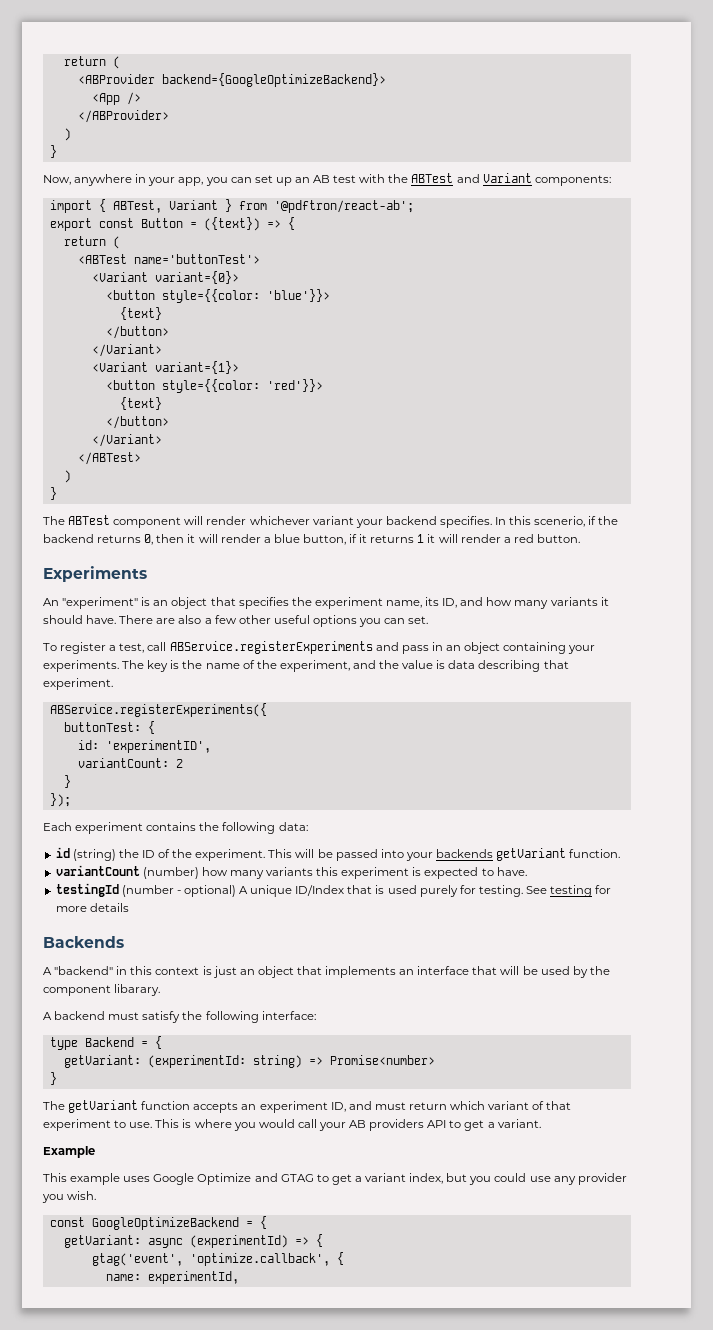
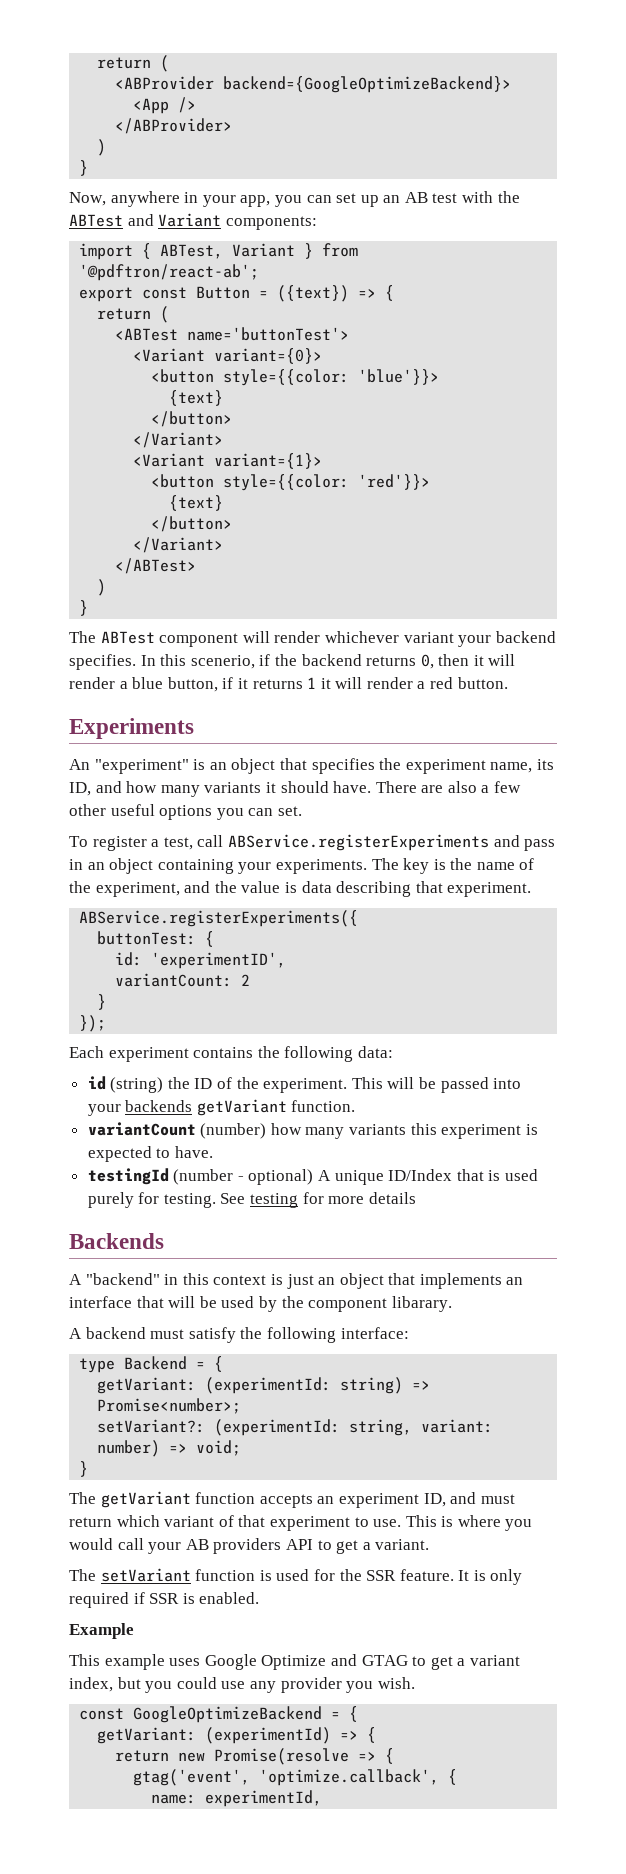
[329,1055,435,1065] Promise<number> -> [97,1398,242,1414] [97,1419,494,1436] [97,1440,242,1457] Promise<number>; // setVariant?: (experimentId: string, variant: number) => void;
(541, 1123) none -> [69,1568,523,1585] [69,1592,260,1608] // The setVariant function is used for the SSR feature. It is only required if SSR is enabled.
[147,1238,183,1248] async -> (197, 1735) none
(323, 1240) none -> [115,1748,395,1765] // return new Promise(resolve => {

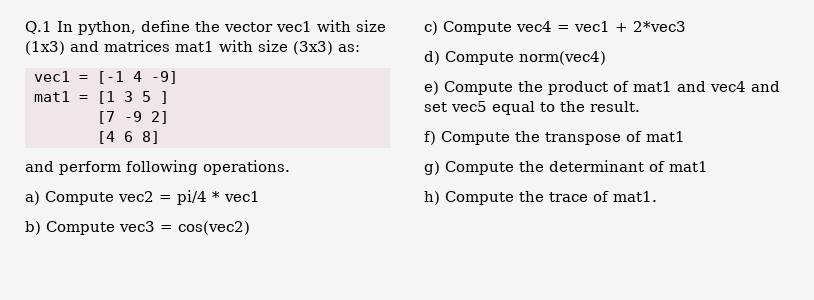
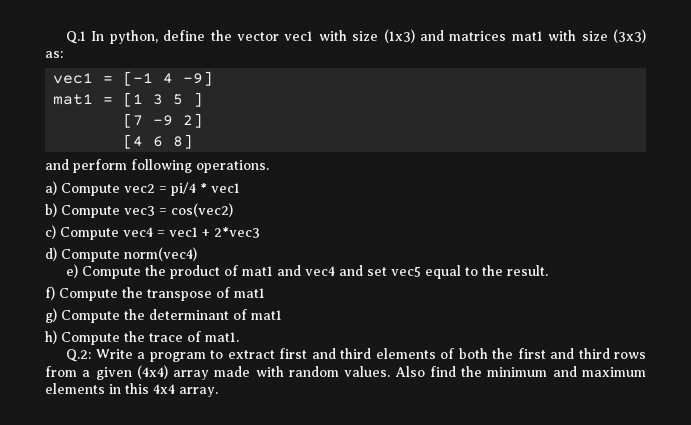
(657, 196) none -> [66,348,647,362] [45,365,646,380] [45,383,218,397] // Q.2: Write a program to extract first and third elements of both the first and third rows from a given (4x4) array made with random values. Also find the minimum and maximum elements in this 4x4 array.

········

How to complete this task => I need the lines from the one holding "(323, 1240) none" through the last line of the entries set down exactly, with every picture left out.

Solution to the exercise =>
(323, 1240) none -> [115,1748,395,1765] // return new Promise(resolve => {

(657, 196) none -> [66,348,647,362] [45,365,646,380] [45,383,218,397] // Q.2: Write a program to extract first and third elements of both the first and third rows from a given (4x4) array made with random values. Also find the minimum and maximum elements in this 4x4 array.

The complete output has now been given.